The very name Nisus may bring you back to the 1990s and if it doesn't, then one look at the software possibly will. That's cruel: it is nothing less than fantastic that Nisus has survived where so many other word processors have died, crushed under the force of Microsoft Word. So this version, Nisus Writer Pro 2.1 should be celebrated. It's just that there is something a tiny bit old about how it looks and feels.

This word processor has been plugging away since its first version in 1989 and it's gone by different names and through all kinds of regenerations in that 26-year lifetime. For all that it has felt like it slips under the radar and for all that its diehard fans are as passionate about it as Apple's always have been, Nisus has always been a strong product. It was the first word processor to introduce non-contiguous selection and if that phrase is unfamiliar, what it does is not. The ability to select a sentence from this paragraph and at the same time select one from another chapter, that is non-contiguous selection and it took years for Word to add that.

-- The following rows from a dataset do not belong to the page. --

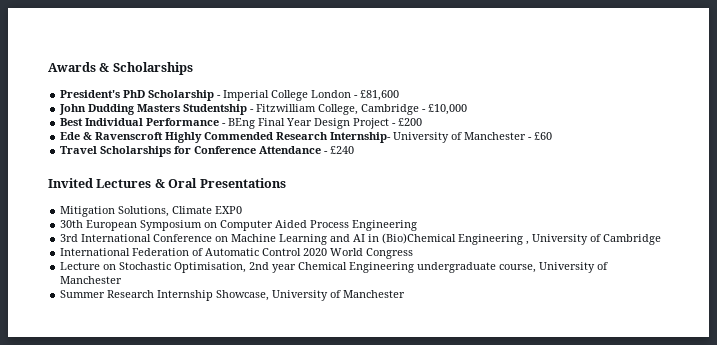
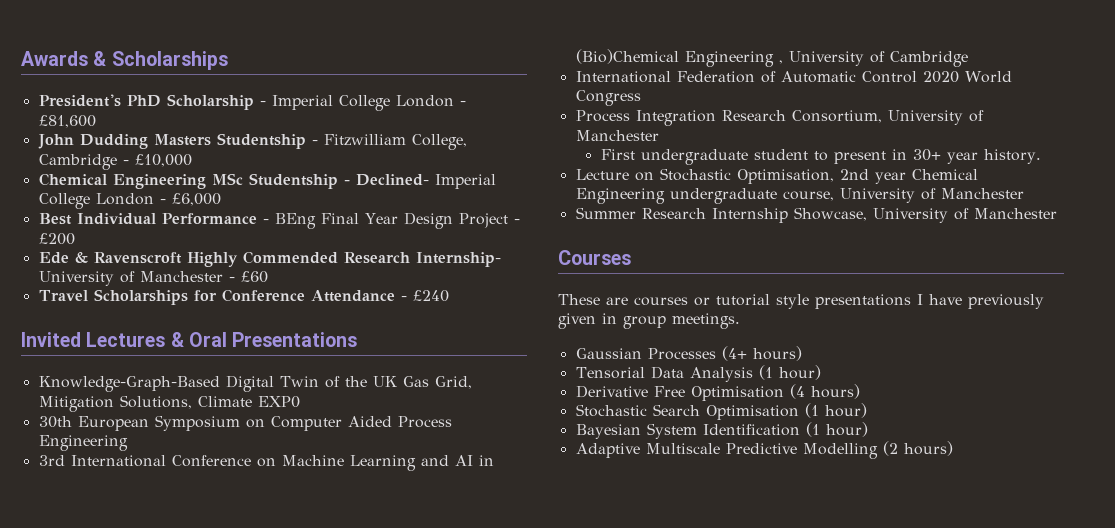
(468, 109) none -> [38,173,496,189] [38,193,221,209] // Chemical Engineering MSc Studentship - Declined- Imperial College London - £6,000
(286, 183) none -> [38,375,472,392] Knowledge-Graph-Based Digital Twin of the UK Gas Grid,
(414, 253) none -> [575,110,984,126] [575,130,659,141] [600,149,1041,165] // Process Integration Research Consortium, University of Manchester // First undergraduate student to present in 30+ year history.
(406, 294) none -> [558,250,631,265] [558,294,1044,309] [558,313,740,329] [575,346,802,361] [575,365,821,382] [575,384,860,401] [575,403,867,420] [575,422,868,439] [575,441,953,459] // Courses // These are courses or tutorial style presentations I have previously given in group meetings. // Gaussian Processes (4+ hours) // Tensorial Data Analysis (1 hour) // Derivative Free Optimisation (4 hours) // Stochastic Search Optimisation (1 hour) // Bayesian System Identification (1 hour) // Adaptive Multiscale Predictive Modelling (2 hours)

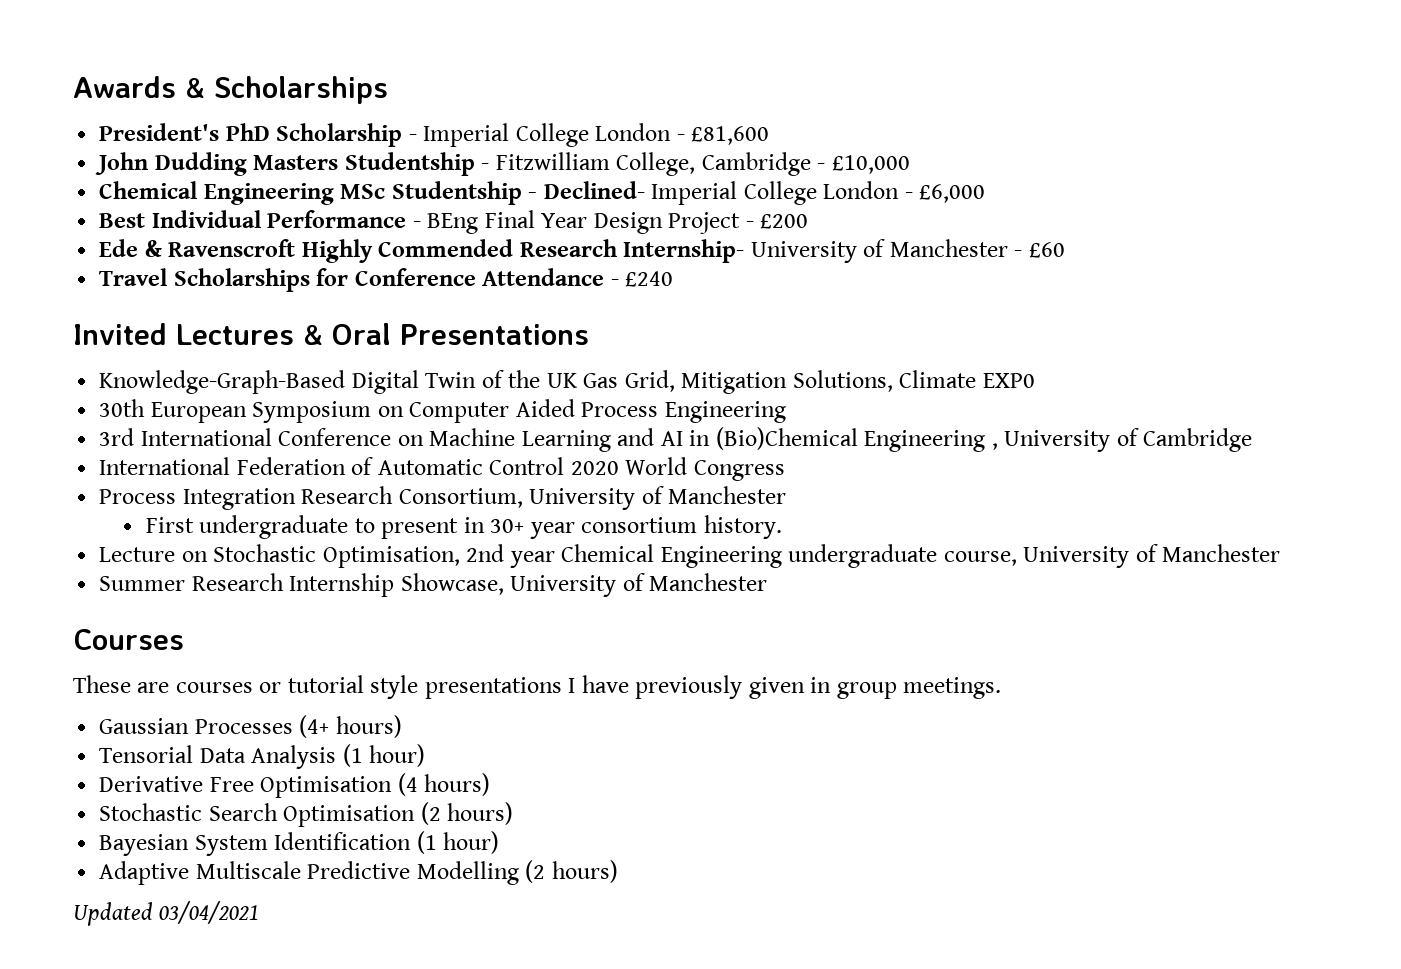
[753,149,808,160] student -> (349, 527) none
(978, 158) none -> [581,517,698,533] consortium
[804,403,867,418] (1 hour) -> [420,802,514,825] (2 hours)
(953, 448) none -> [73,901,260,926] // Updated 03/04/2021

Nisus Writer Pro is more the inheritor of previous Nisus word processors: it is a modern application, the currently shipping edition is version 2.1 and it was last updated just weeks ago. Yet even on first glance, before you've typed a single word, it feels like a much older application. There is something reminiscent of System 7 in the row of icons at bottom right. There's also something oddly reminiscent of the days when software kept adding features. So where today we get a stripped-back basic but powerful word processor in Pages, Nisus is a word processor with some serious number crunching ability. Its extensive and powerful macros include a Mortgage Calculator, for instance.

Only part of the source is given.